- **ASSIGNED TASK**: Find the line that contains "position:absolute; left:152px; top:156px;"; please output it and each line after it, exactly as shown, up to the end of the entries below, skipping pictures.

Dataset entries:
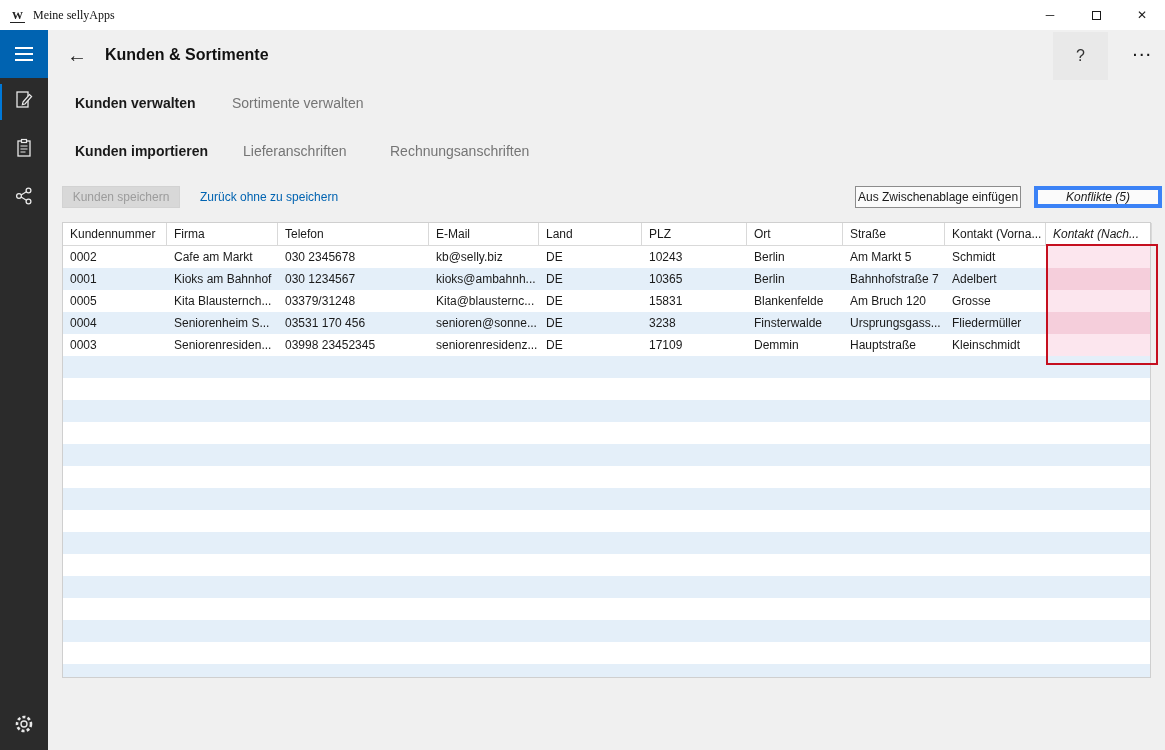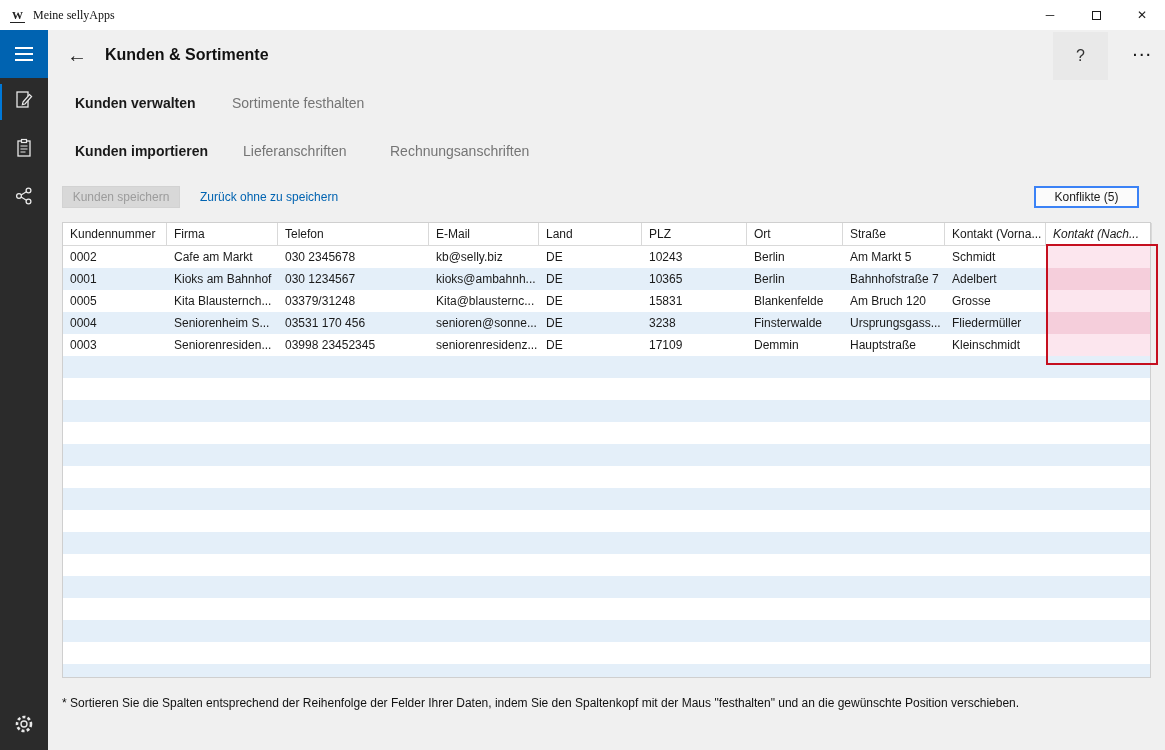--- a/index.html
+++ b/index.html
@@ -130,7 +130,7 @@
 
   <div class="tabs tabs-primary">
     <div class="tab active t1a">Kunden verwalten</div>
-    <div class="tab t1b">Sortimente festhalten</div>
+    <div class="tab t1b">Sortimente verwalten</div>
   </div>
 
   <div class="tabs tabs-secondary">

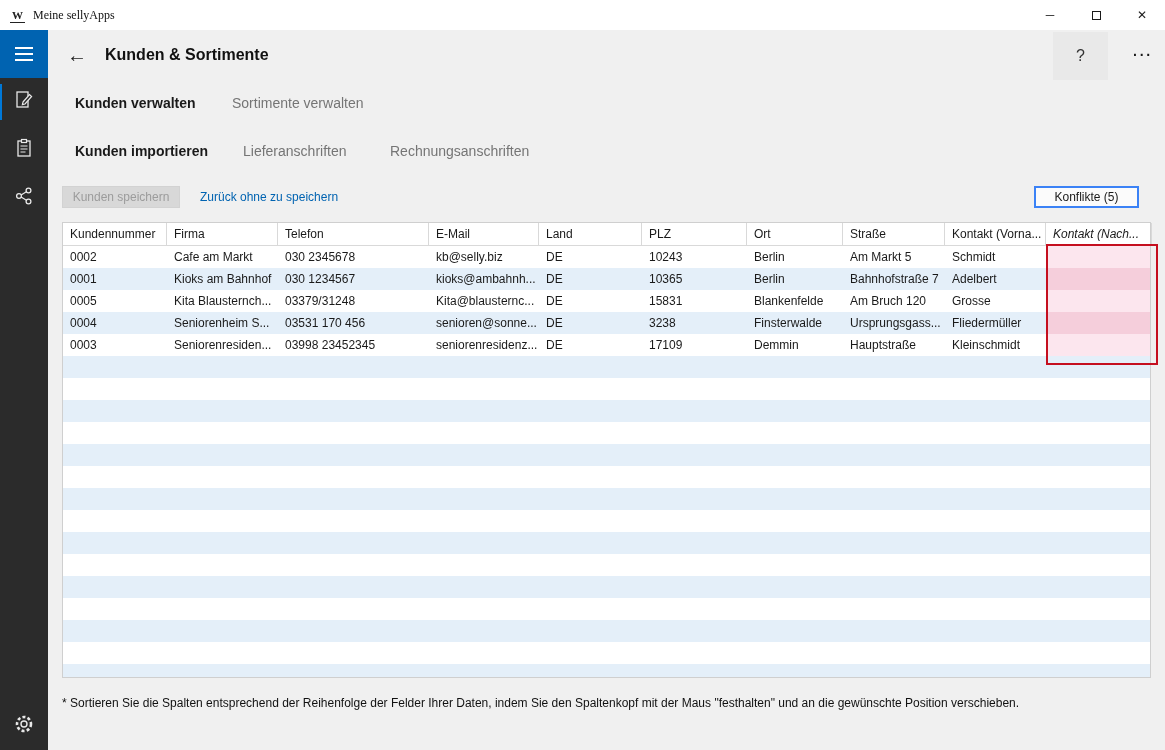--- a/index.html
+++ b/index.html
@@ -141,6 +141,7 @@
 
   <div class="btn btn-disabled">Kunden speichern</div>
   <div class="link">Zurück ohne zu speichern</div>
+  <div class="btn btn-paste">Aus Zwischenablage einfügen</div>
   <div class="btn btn-conflicts">Konflikte (5)</div>
 
   <div class="table">

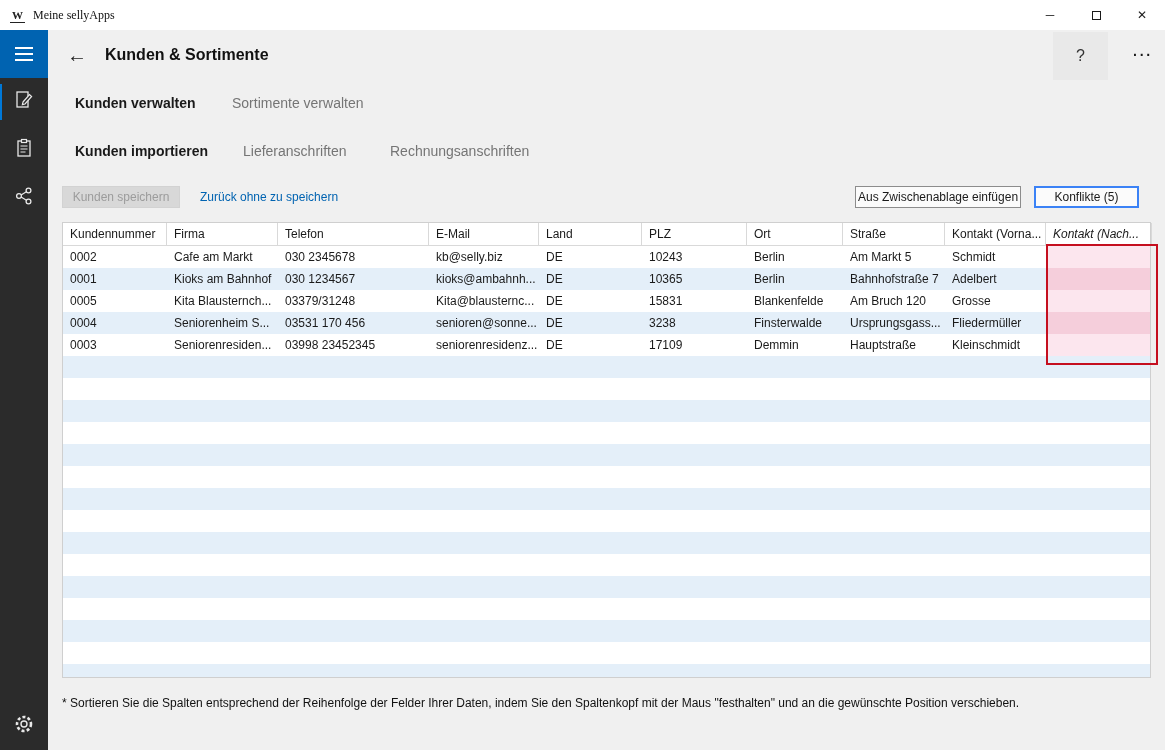--- a/index.html
+++ b/index.html
@@ -45,7 +45,7 @@
   .btn-disabled { position:absolute; left:14px; top:156px; width:118px; background:#d8d8d8; color:#9c9c9c; border:1px solid #d2d2d2; }
   .link { position:absolute; left:152px; top:156px; height:22px; line-height:22px; font-size:12px; color:#0063b1; }
   .btn-paste { position:absolute; left:807px; top:156px; width:166px; background:#fbfbfb; border:1px solid #8c8c8c; }
-  .btn-conflicts { position:absolute; left:986px; top:156px; width:105px; background:#fbfbfb; border:2px solid #3b82f6; }
+  .btn-conflicts { position:absolute; left:986px; top:156px; width:128px; background:#fbfbfb; border:4px solid #3b82f6;font-style:italic; }
 
   
   .table { position:absolute; left:14px; top:192px; width:1089px; height:456px; background:#fff; border:1px solid #cfcfcf; }

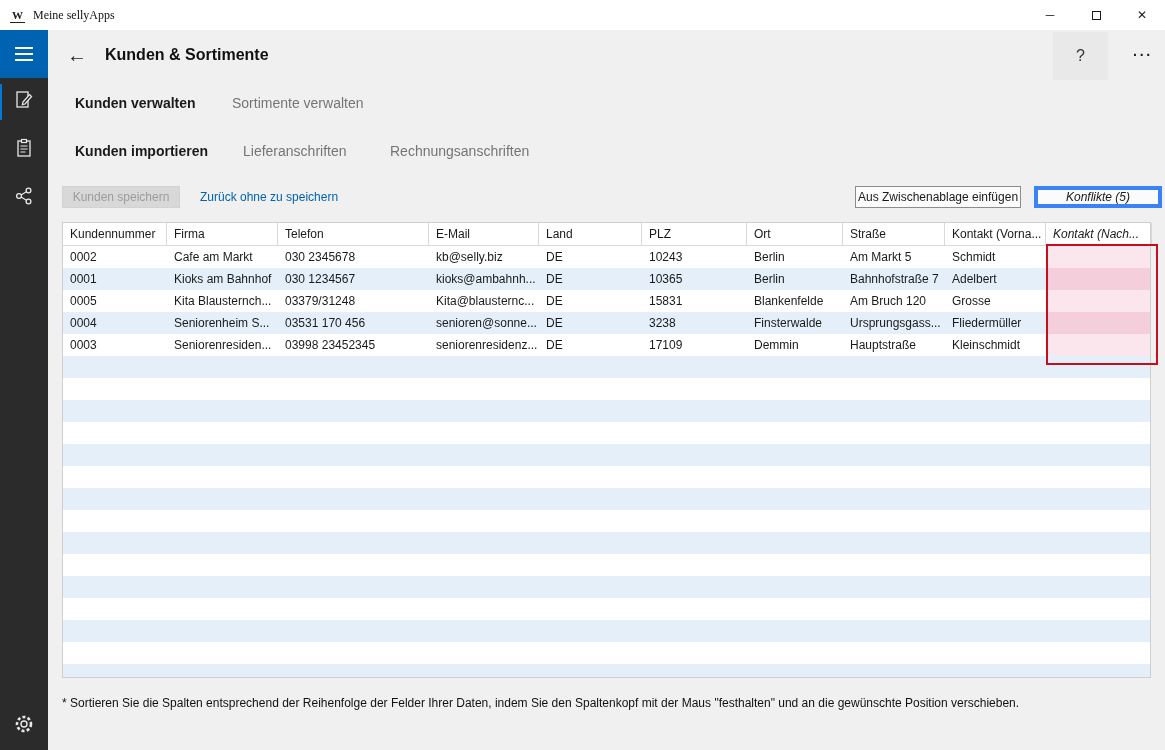--- a/index.html
+++ b/index.html
@@ -402,7 +402,6 @@
     <div class="conflict-overlay"></div>
   </div>
 
-  <div class="footer-note">* Sortieren Sie die Spalten entsprechend der Reihenfolge der Felder Ihrer Daten, indem Sie den Spaltenkopf mit der Maus "festhalten" und an die gewünschte Position verschieben.</div>
 </div>
 
 </body></html>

- **COMPLETED TASK**:
   .link { position:absolute; left:152px; top:156px; height:22px; line-height:22px; font-size:12px; color:#0063b1; }
   .btn-paste { position:absolute; left:807px; top:156px; width:166px; background:#fbfbfb; border:1px solid #8c8c8c; }
-  .btn-conflicts { position:absolute; left:986px; top:156px; width:105px; background:#fbfbfb; border:2px solid #3b82f6; }
+  .btn-conflicts { position:absolute; left:986px; top:156px; width:128px; background:#fbfbfb; border:4px solid #3b82f6;font-style:italic; }
 
   
   .table { position:absolute; left:14px; top:192px; width:1089px; height:456px; background:#fff; border:1px solid #cfcfcf; }

--- a/index.html
+++ b/index.html
@@ -402,7 +402,6 @@
     <div class="conflict-overlay"></div>
   </div>
 
-  <div class="footer-note">* Sortieren Sie die Spalten entsprechend der Reihenfolge der Felder Ihrer Daten, indem Sie den Spaltenkopf mit der Maus "festhalten" und an die gewünschte Position verschieben.</div>
 </div>
 
 </body></html>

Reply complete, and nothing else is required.